The text is from an exercise book I came across at the weekend from 1980. The spelling is great. I have photographs of the Cyclops puppet, but I am not sure if it is still around. I very much like the post punchline explanation of the whole thing - nearly at the beginning of the story... I also like the was the cyclops is never named when the subject of the sentence, always “he”, even when this is confusing to the flow of the text. Well tried, indeed. I have recycled the exercise book.

Part of a new series, called "Cleaning out my closet" (ComC), where I present things I find while tidying up packing boxes from our recent house moving.

Sunday, February 19, 2012

The dead pool

STELIOS
1. 105 William Shatner
2. 48 Jim Bowen
3. 93 Arnold Palmer
4. 41 Chuck Berry
5. 65 Rhodes Boyson
6. 91 Noam Chomsky
7. 1 Queen Mum
8. 32 Tony Curtis
9. 77 Marti Caine
10. 54 Warren Mitchel[l]


I date this piece from between November 1992 and July 1993, probably in the first part of this range. We got together with ten other guys (I am pretty sure they were all guys) and put ten names each into a hat and then drew names for each of us. The idea is that the guy holding the card with the first celebrity to die would win the pot. In short, betting on random outcome events. I came across my card, written in someone else’s hand while cleaning out boxes from our recent moving house thing.

It is interesting to note that of my list, I recognise / recognised only six of the names. I had six entertainers, one sportsman, one academic, one politician and one Royal. Also interesting to note is that I got a real bum deal, given that seven of my celebs are still very much alive, though some have been in and out of hospital recently, almost 20 years after the list was drafted. Only the Tony Curtis (2010), the Queen Mum (2002) and Marti Caine (1995) are gone and although Marti Caine left us soonest someone else won. I can’t remember who actually won the jackpot and with which names.
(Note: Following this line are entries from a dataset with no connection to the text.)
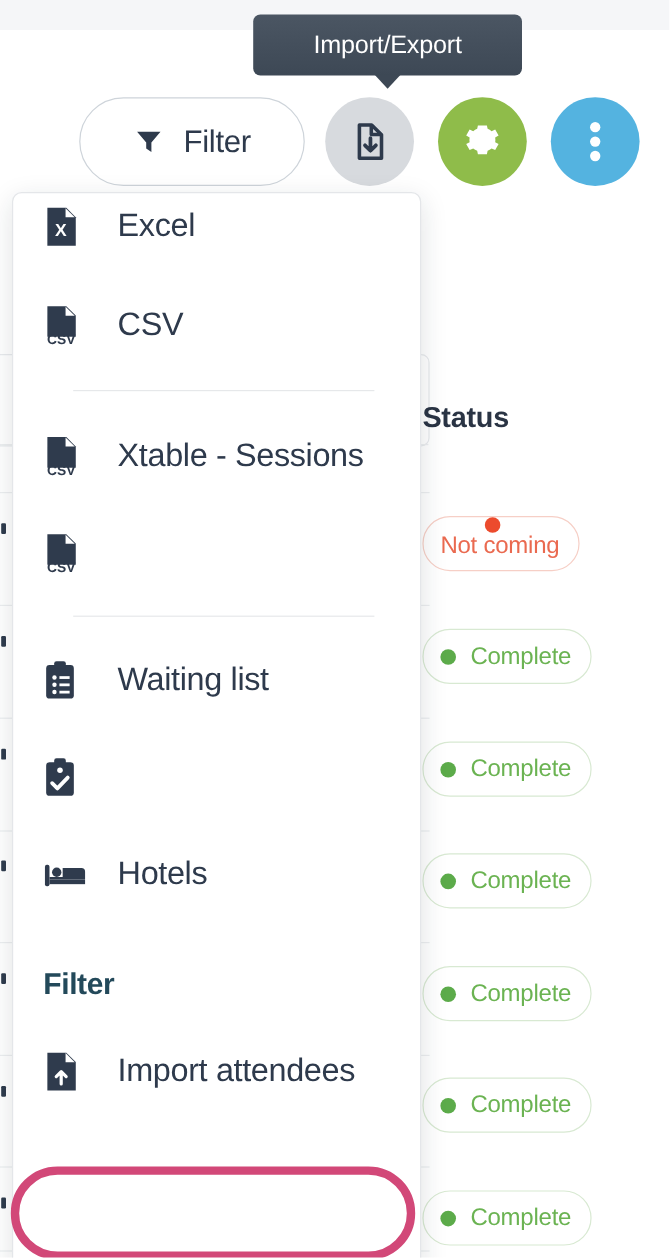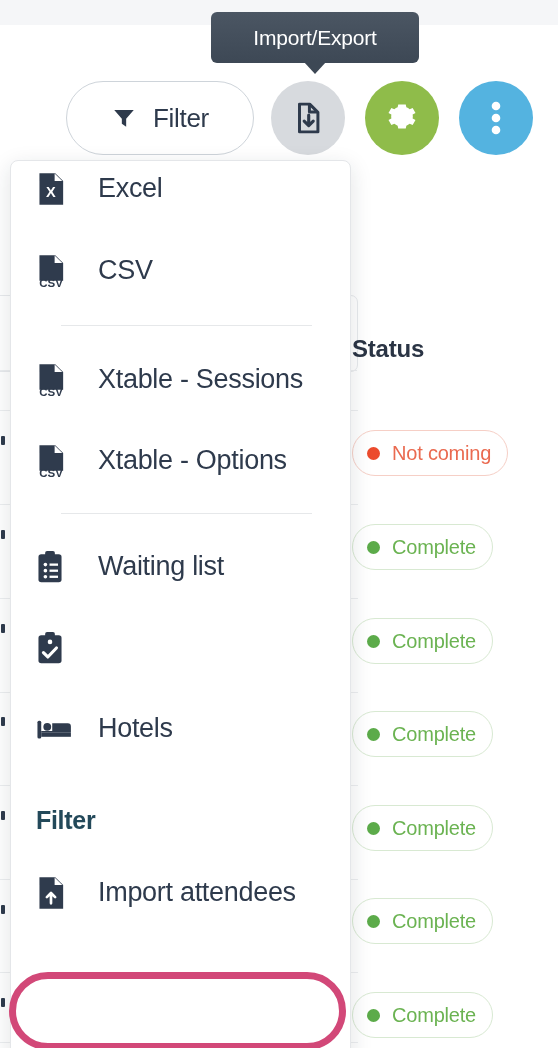--- a/index.html
+++ b/index.html
@@ -65,21 +65,21 @@
     left: 352px;
     display: flex;
     align-items: center;
     height: 46px;
     padding: 0 16px 0 14px;
     border: 1px solid #d8e9d2;
     border-radius: 23px;
     background: #ffffff;
     white-space: nowrap;
   }
-  .status-cell.neg { border-color: #f6cfc6; }
+  .status-cell.neg { border-color: #f6cfc6; flex-direction: column; }
   .status-dot {
     width: 13px; height: 13px;
     border-radius: 50%;
     background: #5cab4a;
     margin-right: 12px;
     flex: 0 0 auto;
   }
   .status-cell.neg .status-dot { background: #ec4b2d; }
   .status-label {
     font-size: 20px;
@@ -131,21 +131,21 @@
     cursor: pointer;
   }
   .btn-importexport { left: 271px; background: #d7dade; }
   .btn-settings     { left: 365px; background: #8fbc4a; }
   .btn-more         { left: 459px; background: #54b3e0; }
 
   
   .tooltip {
     position: absolute;
     left: 211px; top: 12px;
-    width: 208px; height: 51px;
+    width: 224px; height: 51px;
     background: linear-gradient(180deg, #4b5663 0%, #3d4855 100%);
     border-radius: 6px;
     display: flex;
     align-items: center;
     justify-content: center;
     z-index: 40;
   }
   .tooltip-text {
     color: #ffffff;
     font-size: 21px;
@@ -365,21 +365,20 @@
         </div>
         <div style="height: 26px;"></div>
         <div class="menu-item">
           <span class="mi-icon">
             <svg width="30" height="34" viewBox="0 0 24 28">
               <path d="M2.5 1h13L22 7.4V22h-19.5z" fill="#2f3b4d"></path>
               <path d="M15 1.3v6.2h6.3" fill="#ffffff"></path>
               <text x="12" y="27" font-family="Liberation Sans, sans-serif" font-size="9.5" font-weight="bold" fill="#2f3b4d" text-anchor="middle">CSV</text>
             </svg>
           </span>
-          <span class="mi-label">Xtable - Options</span>
         </div>
         <div style="height: 25px;"></div>
         <div class="menu-divider"></div>
         <div style="height: 25px;"></div>
         <div class="menu-item">
           <span class="mi-icon">
             <svg width="28" height="34" viewBox="0 0 22 28">
               <rect x="1.5" y="3.5" width="19" height="23" rx="2.3" fill="#2f3b4d"></rect>
               <rect x="7" y="0.8" width="8" height="5.2" rx="1.6" fill="#2f3b4d"></rect>
               <circle cx="7.2" cy="12" r="1.5" fill="#ffffff"></circle>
One of a new series, called "Cleaning out my closet" (ComC), where I present things I find while tidying up packing boxes from our recent house moving.

Trojan war so much alive still

THE TROJAN WAR

Six hundred ships
Set sail from shore
And soon arrived at Troy

Our attack began
And when we’d won
We gladly sailed for home

By Stelios

[Good **]


I date this to between 1979 and 1981, probably in the middle of this range. I just want to comment on the quality of the stick man and wooden horse, surely worth the two stars; also on the interesting use of the first person personal pronoun. I would say that is shows how the young Stelios identifies with the subject (rather than believes that he was there when the shit went down). If he had been there he would know that there were in excess of 1,000 ships.

The first of a new series, called "Cleaning out my closet" (ComC), where I present things I find while tidying up packing boxes from our recent house moving.